Are two RX 480s faster than a single GTX 1080? - doener
http://arstechnica.co.uk/gadgets/2016/07/amd-rx-480-crossfire-vs-nvidia-gtx-1080-ashes/
======
valarauca1
The real TL;DR is no. They are about equal.

Ashes of the Singularity is a game AMD had a big hand in making. There are
driver level optimizations the studio paid for. Furthermore the game leverages
D3D12's Async Compute which Pascal Architecture can't handle as well as GCN.

That being said in non-AMD sponsored games they two set ups in question (RX480
CFire vs GTX1080) do manage to stay within step of one another [1].

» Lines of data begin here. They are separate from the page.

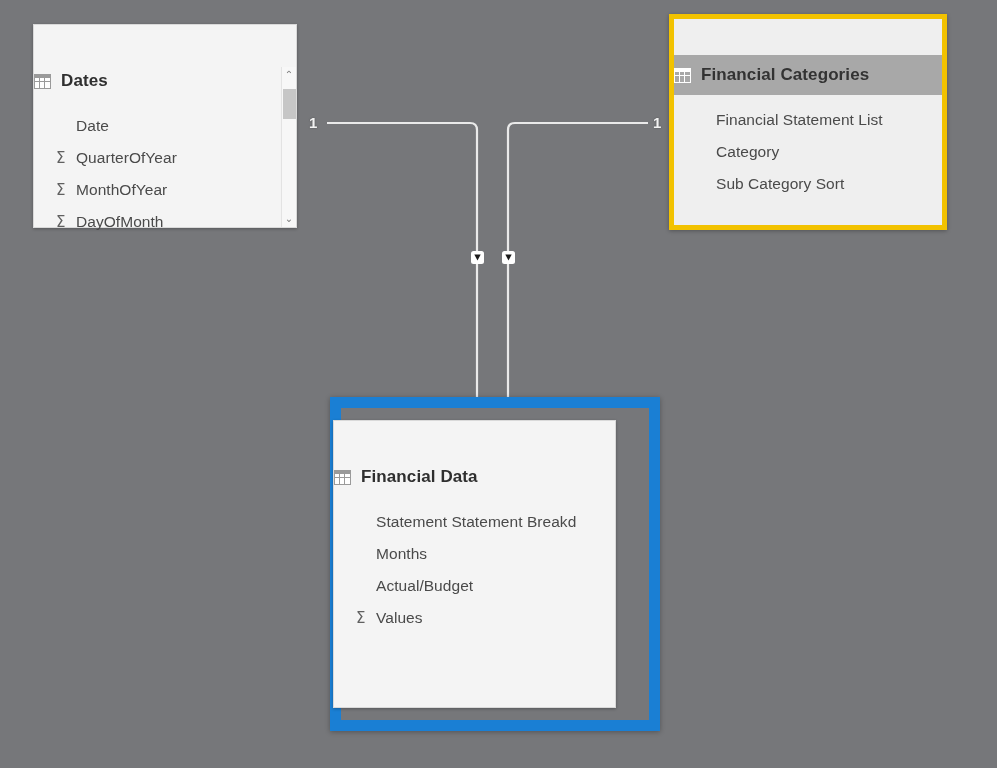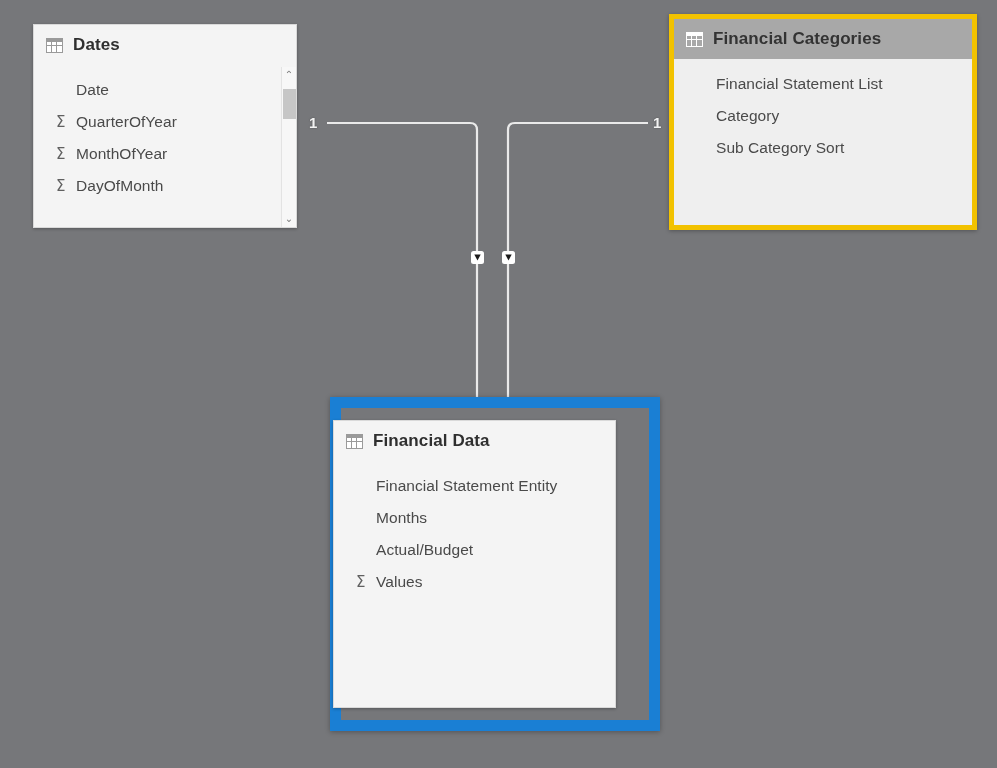--- a/index.html
+++ b/index.html
@@ -69,7 +69,7 @@
     align-items: center;
     box-sizing: border-box;
     height: 40px;
-    padding-left: 12px;
+    margin-top: 36px;
   }
   .tbl-header.grayband {
     background: #a8a8a8;

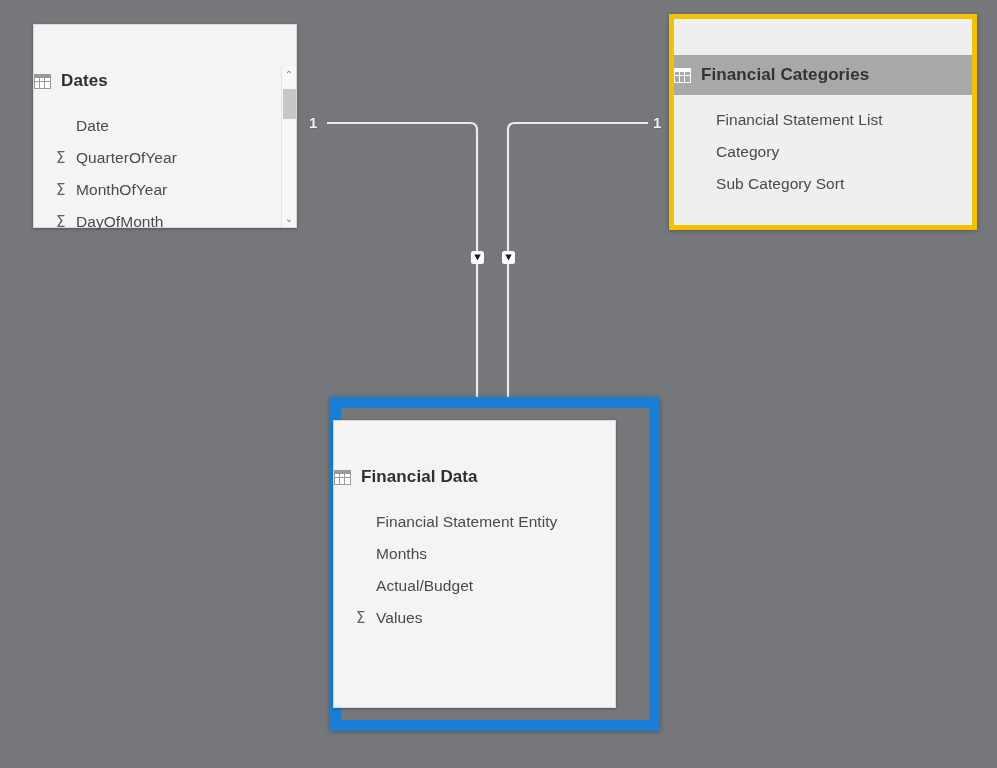--- a/index.html
+++ b/index.html
@@ -212,7 +212,7 @@
     </div>
   </div>
 
-  <div class="table-card highlight-yellow" style="left:669px; top:14px; width:308px; height:216px;">
+  <div class="table-card highlight-yellow" style="left:669px; top:14px; width:278px; height:216px;">
 
     <div class="tbl-header grayband">
       <span class="grid-icon light"></span>

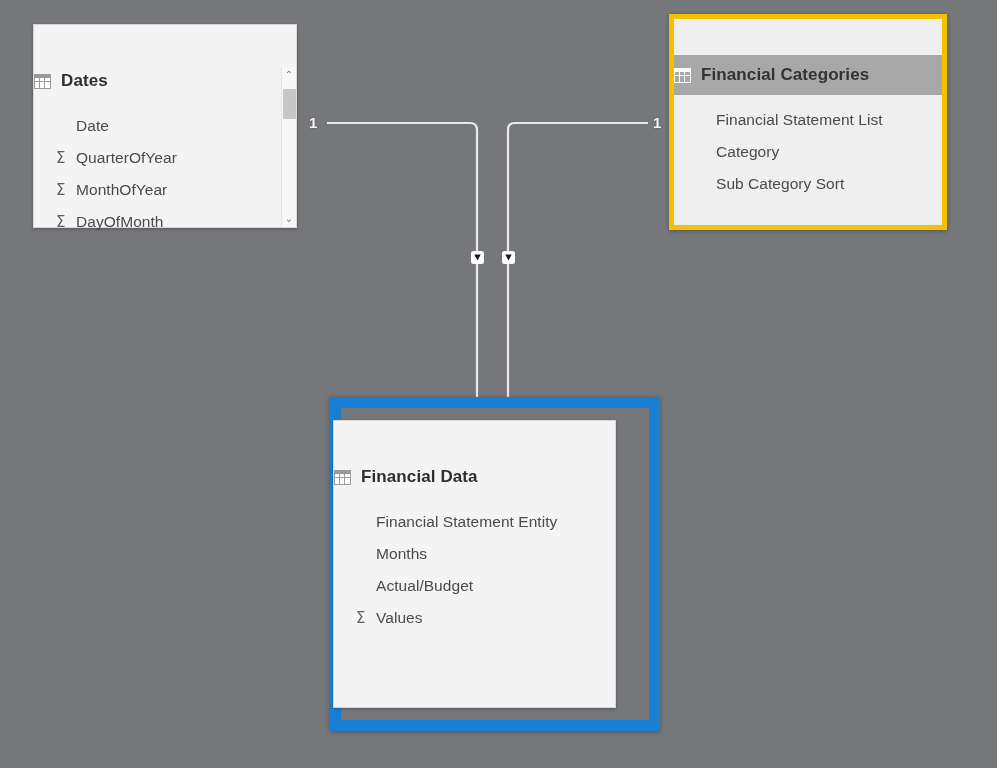--- a/index.html
+++ b/index.html
@@ -247,7 +247,7 @@
     <div class="field-list">
       <div class="field-row">
         <span class="field-sigma"></span>
-        <span class="field-name">Financial Statement Entity</span>
+        <span class="field-name">Statement Statement Breakd</span>
       </div>
       <div class="field-row">
         <span class="field-sigma"></span>

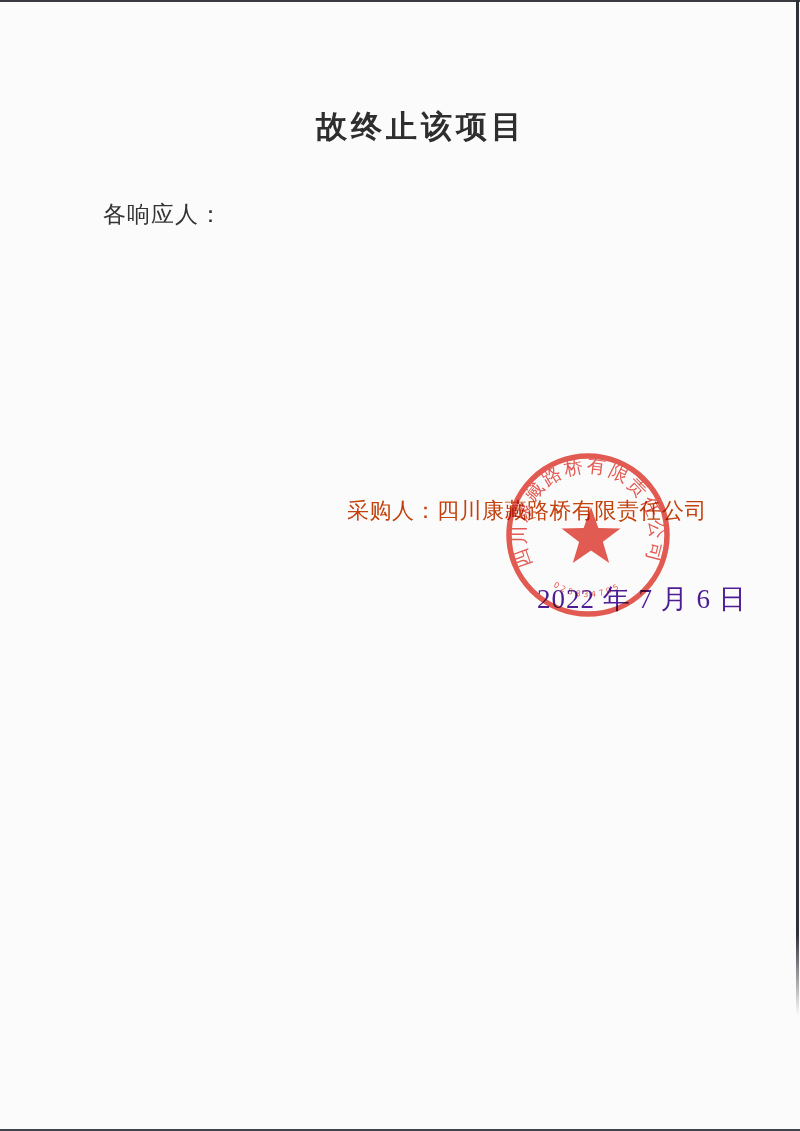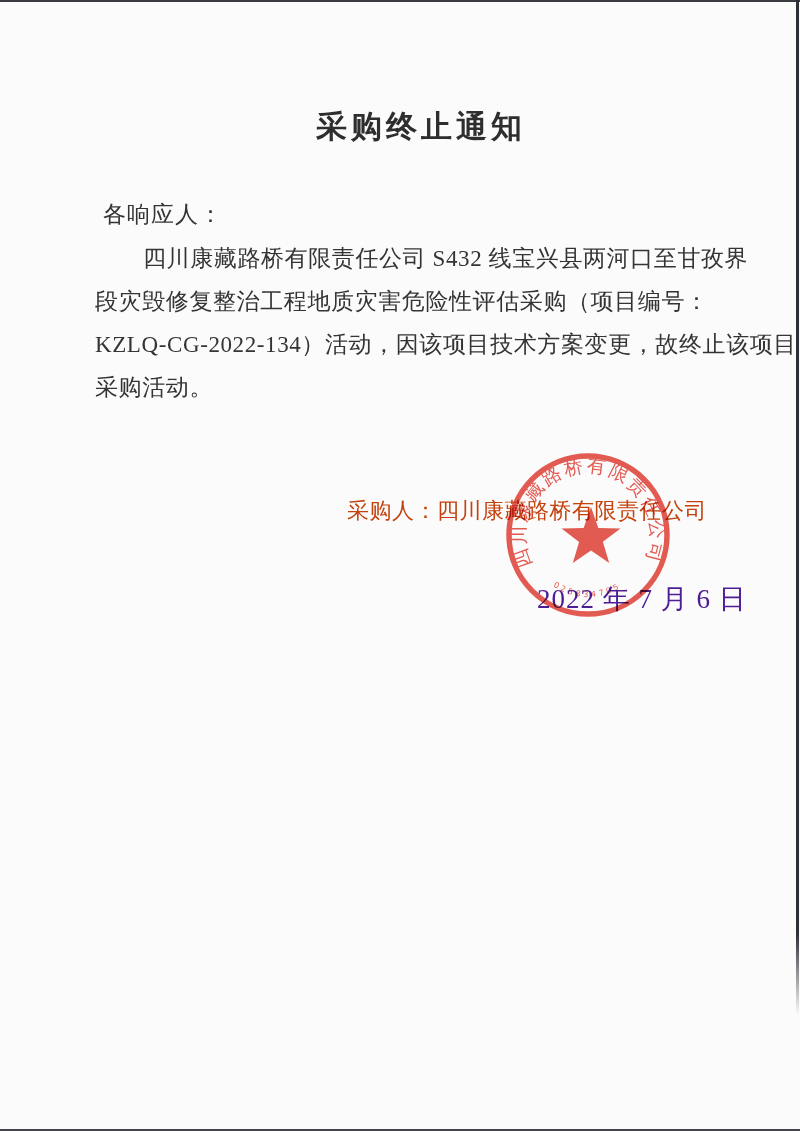--- a/index.html
+++ b/index.html
@@ -103,7 +103,7 @@
   <div class="edge-right"></div>
   <div class="edge-bottom"></div>
 
-  <div class="doc-title">采购终止通知</div>
+  <div class="doc-title">故终止该项目</div>
 
   <div class="salutation">各响应人：</div>
 

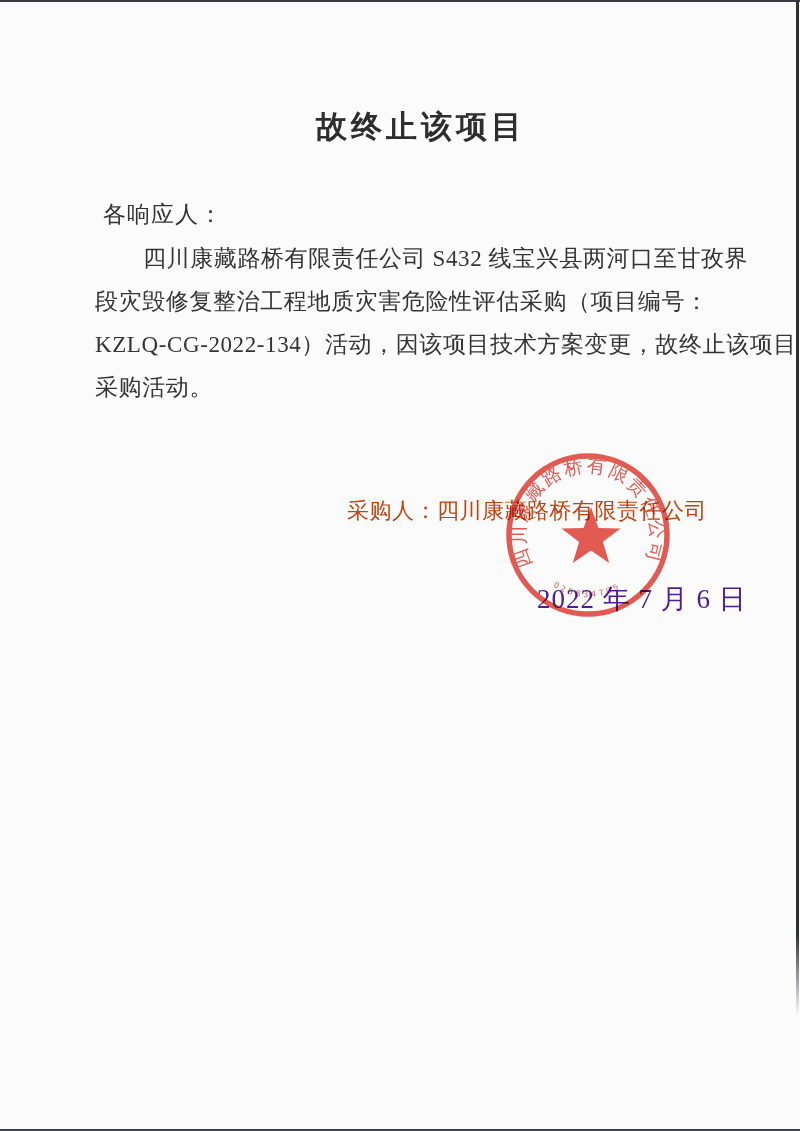--- a/index.html
+++ b/index.html
@@ -107,12 +107,6 @@
 
   <div class="salutation">各响应人：</div>
 
-  <div class="body-block">
-    <div class="body-line indent">四川康藏路桥有限责任公司 S432 线宝兴县两河口至甘孜界</div>
-    <div class="body-line">段灾毁修复整治工程地质灾害危险性评估采购（项目编号：</div>
-    <div class="body-line">KZLQ-CG-2022-134）活动，因该项目技术方案变更，故终止该项目</div>
-    <div class="body-line">采购活动。</div>
-  </div>
 
   <div class="purchaser-line">采购人：四川康藏路桥有限责任公司</div>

The real issue becomes overclocking and crossfire.

The GTX1080 has a much higher overclock threshold then RX480 (currently this
may change as board partners make custome PCB's). So if you start fiddling
with power levels this comparison breaks down.

Also crossfire/SLI is to a degree Russian Roulette. Studio's have to opt-in to
supporting it, and sometimes don't. Leaving you only with a single card. Also
very weird bugs can sometimes crop up. Some people have no issue with this,
some have huge issues. YMMV.

The main thing I'm trying to express is when looking into hardware reviews
CPU/GPU's more information from more sources is always better. And all
sources/chips aren't equal.

[1] [https://youtu.be/cVVJPbFRDEc](https://youtu.be/cVVJPbFRDEc)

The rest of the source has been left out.